Ashley: OK. So let’s start out sort of beginning of the sales marketing for car dealerships. How can they co-act with e-mail addresses and then when they co-act with e-mail addresses what should the process be for their touching base with those people?
Damian: Sure. I think all starts with the commitment to actually collect them. I think that one of the biggest mistakes that people make, especially in brick and water business which dealerships are is they don’t think – I’m in a people business, I’m in a face-to-face business. I don’t need e-mail marketing. I don’t need an e-mail address.
I just disagree. I think that they use it poorly; they think that e-mail marketing is that spammy, newsletter, stuff that you get from other people – and yes, no one need another newsletter. No one needs – ‘hey we’re having our 4 of July sales’ e-mail.
But to be able to communicate with your customer when they want to communicate is a very powerful thing so I think that just taking the commitment to collecting them is the first thing. And then, obviously, it’s easy enough when they buy the car; you’re doing all the paperwork anyway, you’re doing all that, but I think most sales professionals in the car industry, they have a qualification process, right? They take them into their office or pod or whatever, start filling the sheet – what they’re currently driving, how long they’ve owned it, how big is the family, some personal details and I think it would be easy enough to ask for their e-mail address as well, right?
And then that’s the physical world. And then, we live in a dual world today, online as well. I think that one of the big tricks now of online marketing , lead generations now, you know, is you want to go where your customers are. And if you’re just waiting for someone to shop up on your lot, that’s your waiting – you’re being passive. Being passive is no way of building your business. You want to be active. You want to generate your own demands.
And for talking a little bit in the show, you know, Jo Jo Gerard who wrote that book, you know, kind of the great salesman of the 70’s and 80’s and he had this system back then when he was selling up to 6 cars a day. And this was in the ’70 when there were no computers or anything else, because he was out bout, he was picking up the phone and calling people from the phone book. And he had index cards, he was doing database marketing essentially.

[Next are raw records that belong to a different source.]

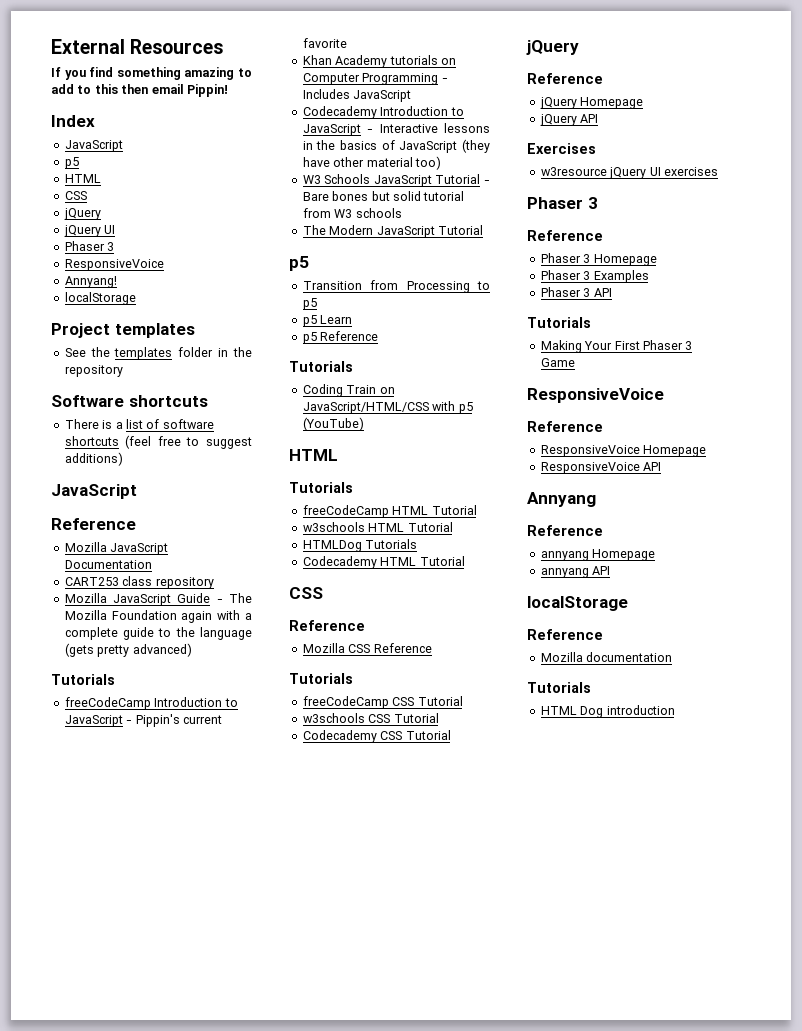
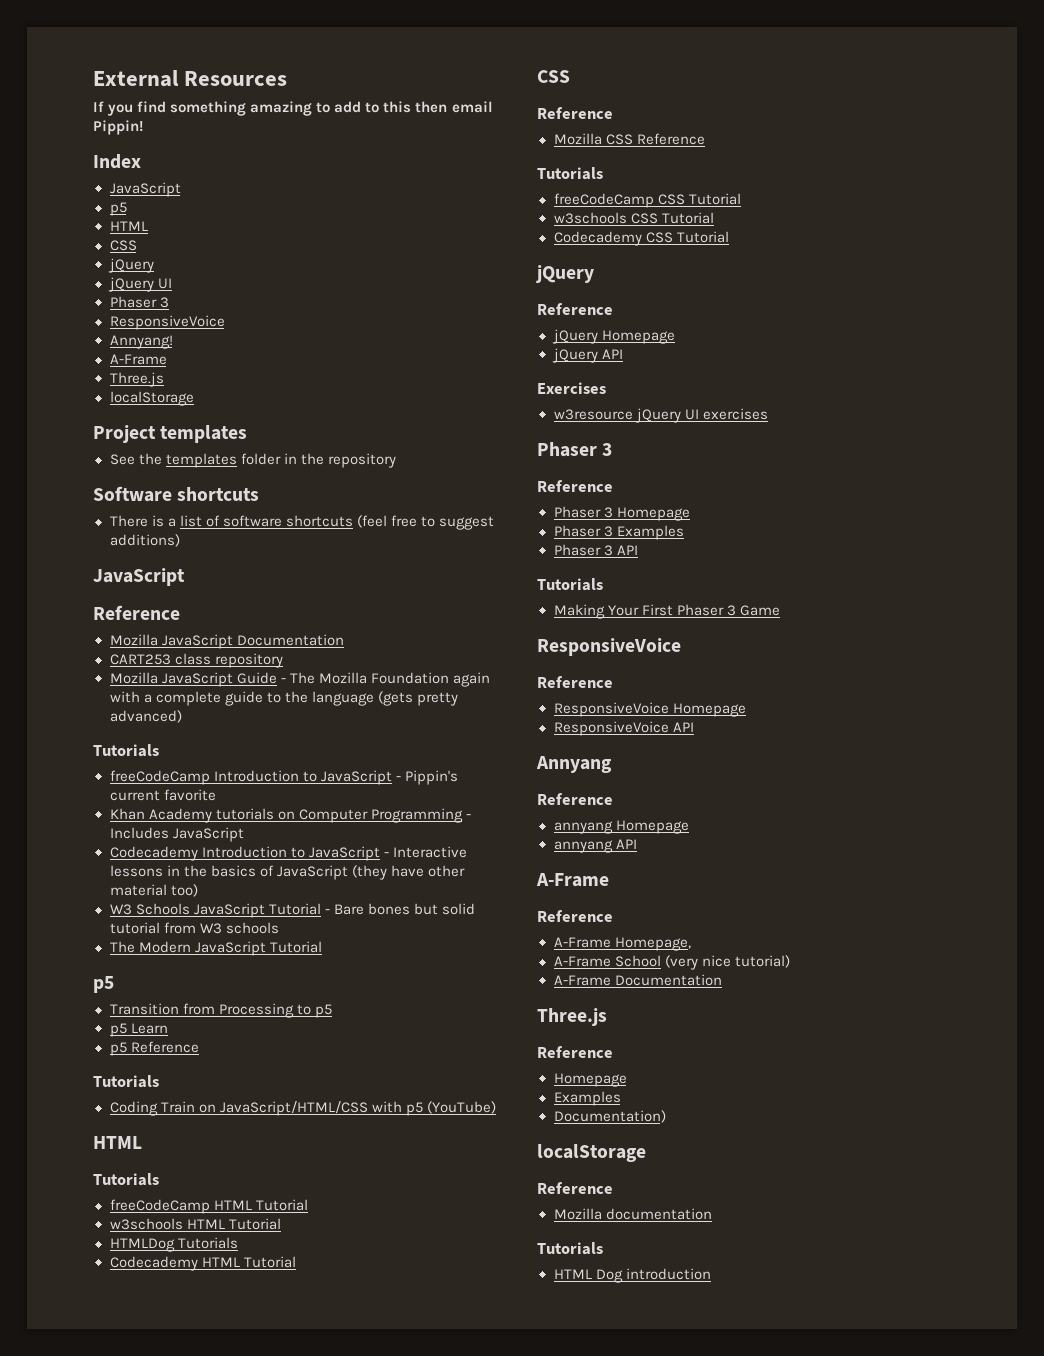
  Annyang!
+ A-Frame
+ Three.js
  annyang API
+ A-Frame
+ Reference
+ A-Frame Homepage,
+ A-Frame School (very nice tutorial)
+ A-Frame Documentation
+ Three.js
+ Reference
+ Homepage
+ Examples
+ Documentation)

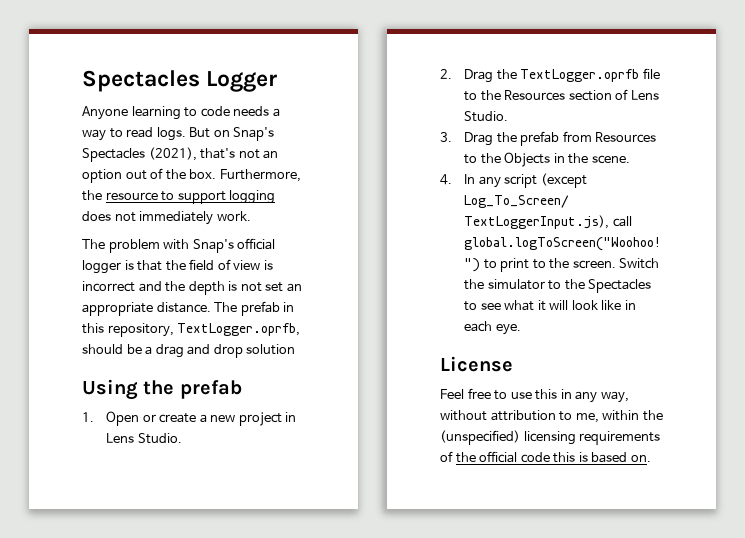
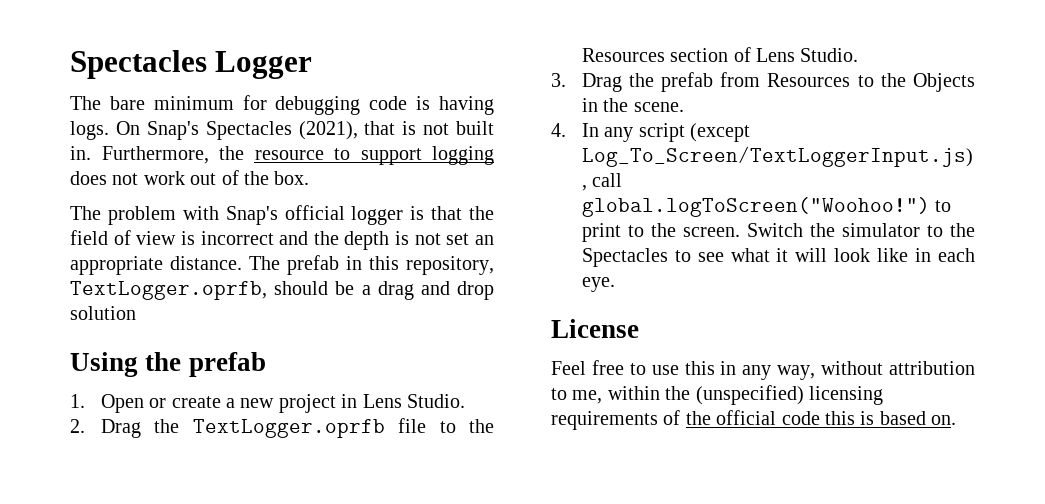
- Anyone learning to code needs a way to read logs. But on Snap's Spectacles (2021), that's not an option out of the box.
+ The bare minimum for debugging code is having logs. On Snap's Spectacles (2021), that is not built in.
- Furthermore, the resource to support logging does not immediately work.
+ Furthermore, the resource to support logging does not work out of the box.

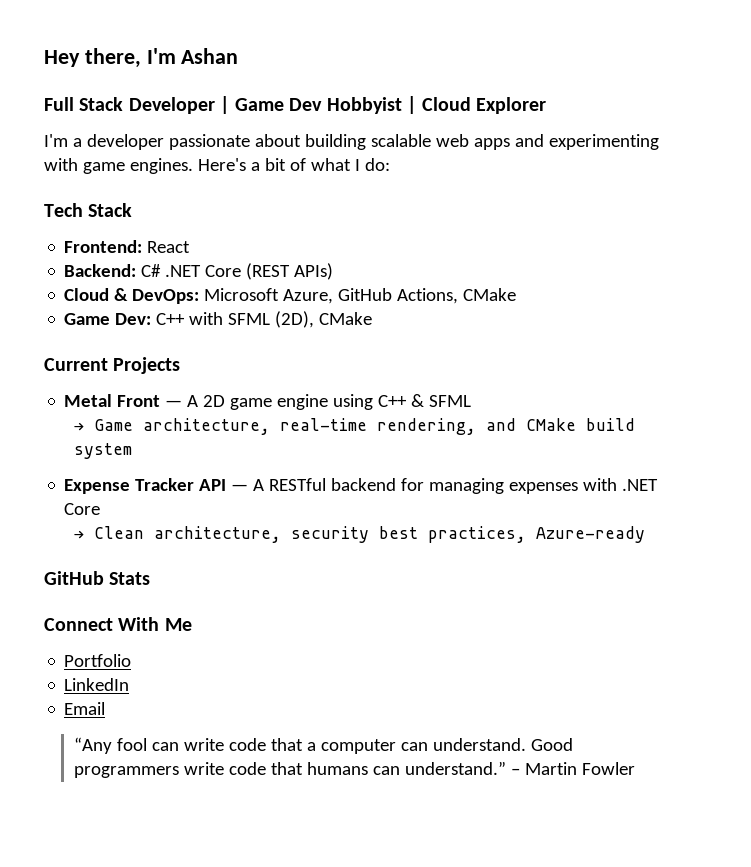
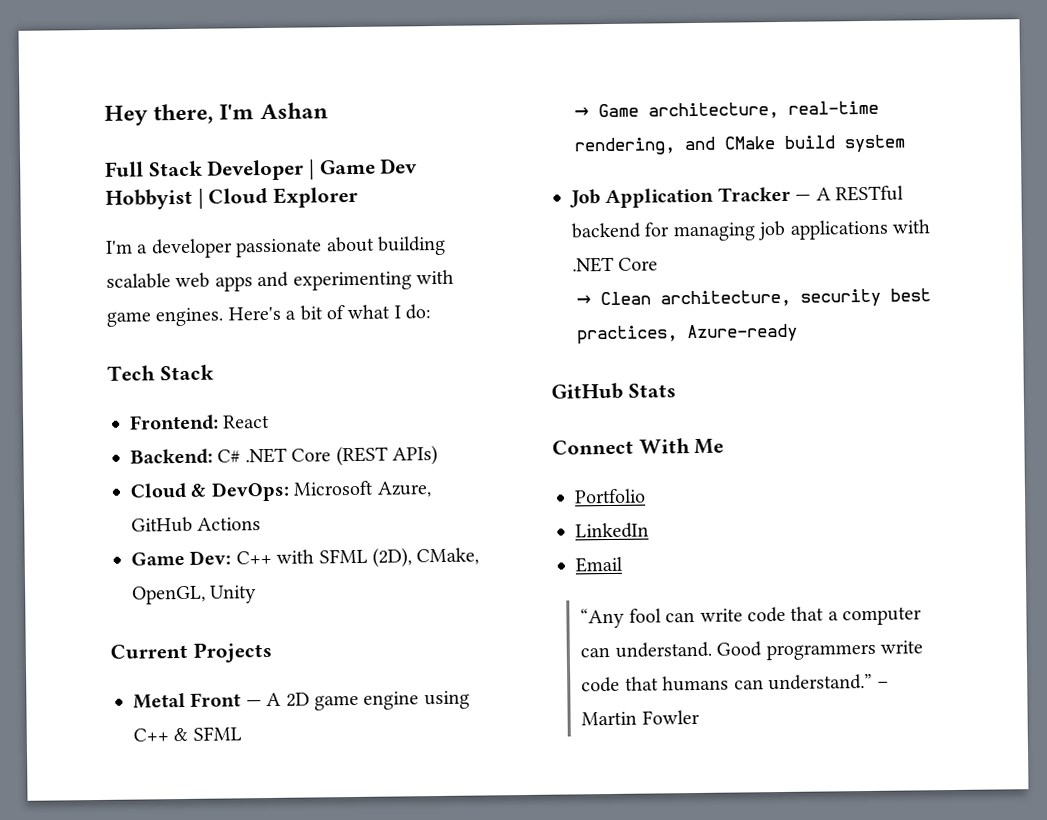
- Cloud & DevOps: Microsoft Azure, GitHub Actions, CMake
+ Cloud & DevOps: Microsoft Azure, GitHub Actions
- Game Dev: C++ with SFML (2D), CMake
+ Game Dev: C++ with SFML (2D), CMake, OpenGL, Unity
- Expense Tracker API — A RESTful backend for managing expenses with .NET Core
+ Job Application Tracker — A RESTful backend for managing job applications with .NET Core

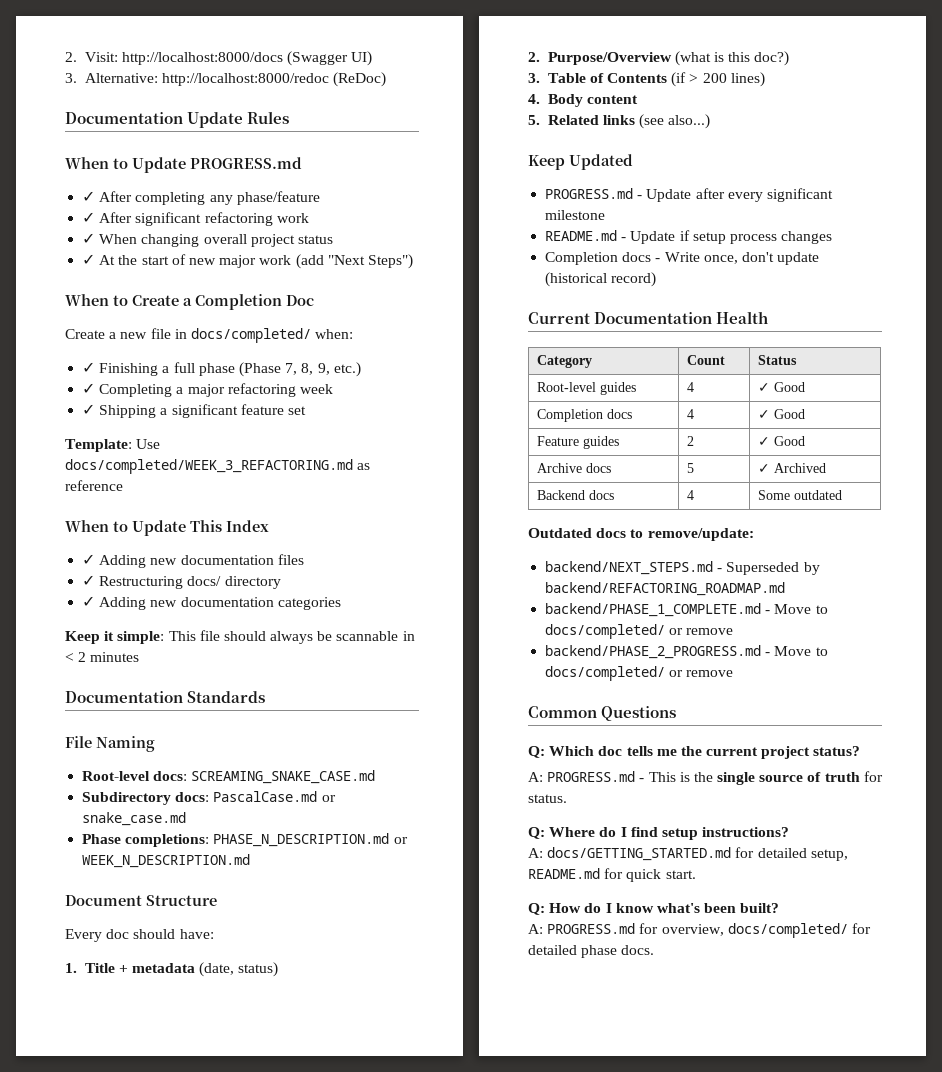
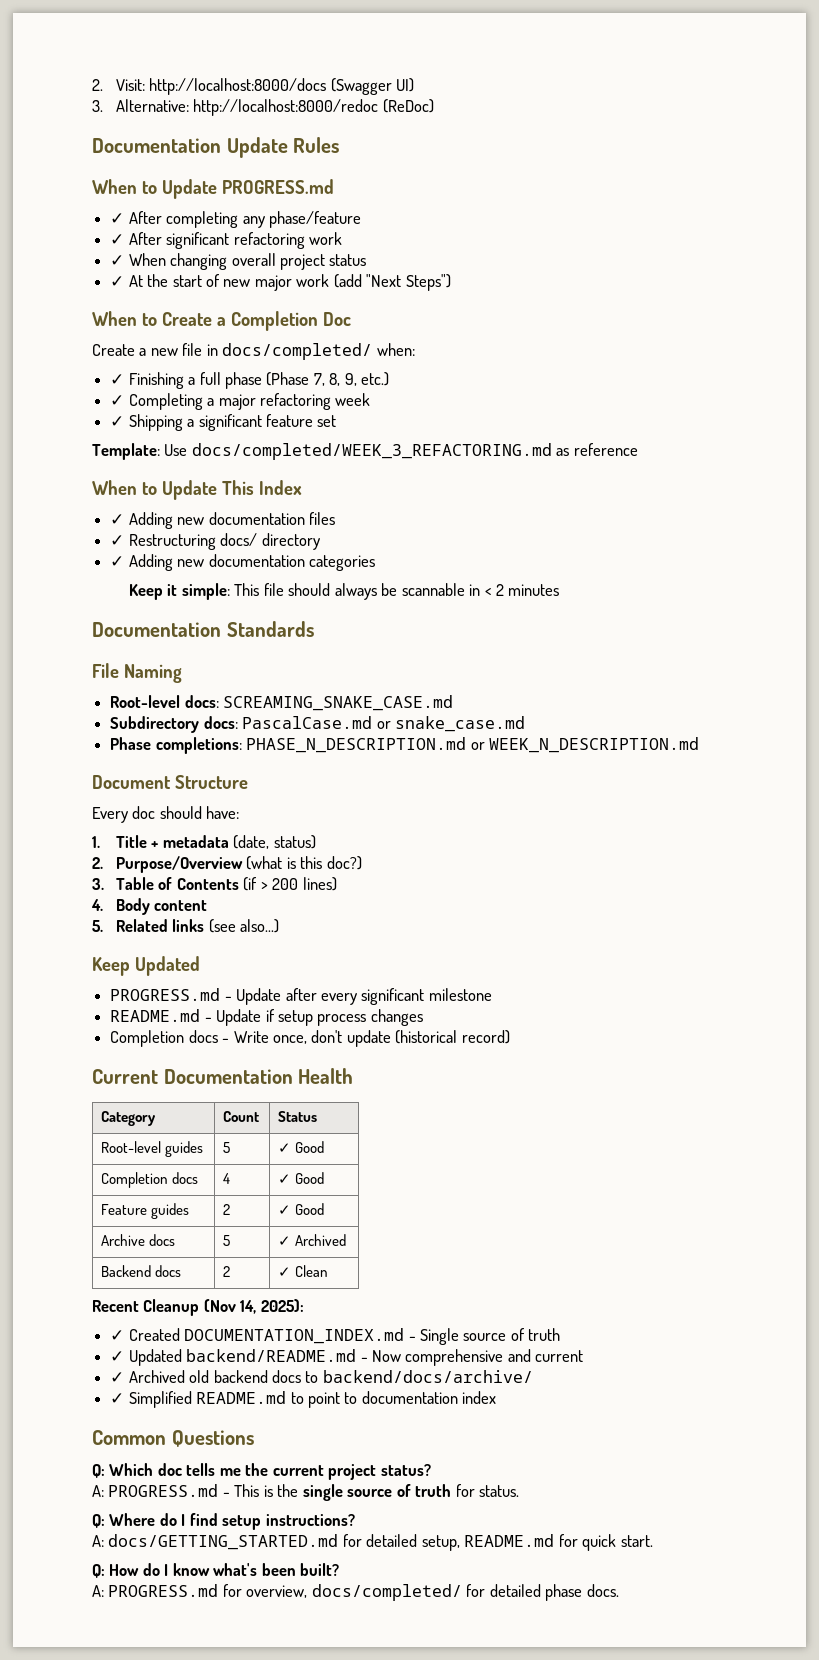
- Root-level guides | 4 | ✓ Good
+ Root-level guides | 5 | ✓ Good
- Backend docs | 4 | Some outdated
- Outdated docs to remove/update:
- backend/NEXT_STEPS.md - Superseded by backend/REFACTORING_ROADMAP.md
- backend/PHASE_1_COMPLETE.md - Move to docs/completed/ or remove
- backend/PHASE_2_PROGRESS.md - Move to docs/completed/ or remove
+ Backend docs | 2 | ✓ Clean
+ Recent Cleanup (Nov 14, 2025):
+ ✓ Created DOCUMENTATION_INDEX.md - Single source of truth
+ ✓ Updated backend/README.md - Now comprehensive and current
+ ✓ Archived old backend docs to backend/docs/archive/
+ ✓ Simplified README.md to point to documentation index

But now all that is really much easier. You can actually do that online. You can go where your customers are. You know, car wires are passionate fanatics a lot of time, right? So you can go to forums, you can go to places they congregate, you can go to Facebook, have a Facebook page and not a Facebook page for your site but go to, you know, you’re a Chevy dealer, go to ‘I love Chevy’ Facebook page and go there and be helpful and answer questions and then drive them in sort of way to get into your Fan page.
I think that the sales process is fundamentally changed in the last 10 years. 10 years ago, if you were a sales person, your responsibility of how you got people to come talk to you is you were the arbiter of information. So if people wanted to know something they had to come to your, come to your lot, to take a brochure, right? They want to take a new brochure of new Corvette, they had to come and pick up the brochure.
Well now, all the bases are online. So by the time they come to see you they already answered a lot of questions they used to ask you. So you need to get into the conversation much earlier than that and you need to be helpful or I would say, kind of approach it differently. Create something different, maybe ‘Top 10 questions you’re not getting the answers to online’, ‘5 things you’re not learning from cars.com’ or whatever happens to be.
But if you want to get where they are offer value. I think that’s the biggest thing with e-mail; is that the e-mail needs to be about your audience, about the reader, not you, so offer value, have a reason to contact them, don’t make it promotional, don’t make it an electronic megaphone, make it something that people would actually want to read. That’s the hardest part, but that’s the part that kind of separates you from everybody else.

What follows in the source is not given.